- _DIRECTIONS FOR THIS TASK_
Since only part of the material below is wanted, output exactly the lines from the one with "font-size: 11px ->" up to and including the one with "-> <div> <span></span><span>Full".

- _INFORMATION PROVIDED_
+ + + +
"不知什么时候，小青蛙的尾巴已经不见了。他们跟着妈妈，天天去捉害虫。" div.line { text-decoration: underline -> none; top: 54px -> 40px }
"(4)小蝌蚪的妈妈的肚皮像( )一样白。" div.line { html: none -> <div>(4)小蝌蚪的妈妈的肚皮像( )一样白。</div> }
+ + + +
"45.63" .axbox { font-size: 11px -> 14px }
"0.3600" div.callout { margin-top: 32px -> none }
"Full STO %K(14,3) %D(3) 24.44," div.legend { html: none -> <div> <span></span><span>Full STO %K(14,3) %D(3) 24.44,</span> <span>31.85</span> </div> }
+ + + +
- _WRITTEN ANSWER_
"45.63" .axbox { font-size: 11px -> 14px }
"0.3600" div.callout { margin-top: 32px -> none }
"Full STO %K(14,3) %D(3) 24.44," div.legend { html: none -> <div> <span></span><span>Full STO %K(14,3) %D(3) 24.44,</span> <span>31.85</span> </div> }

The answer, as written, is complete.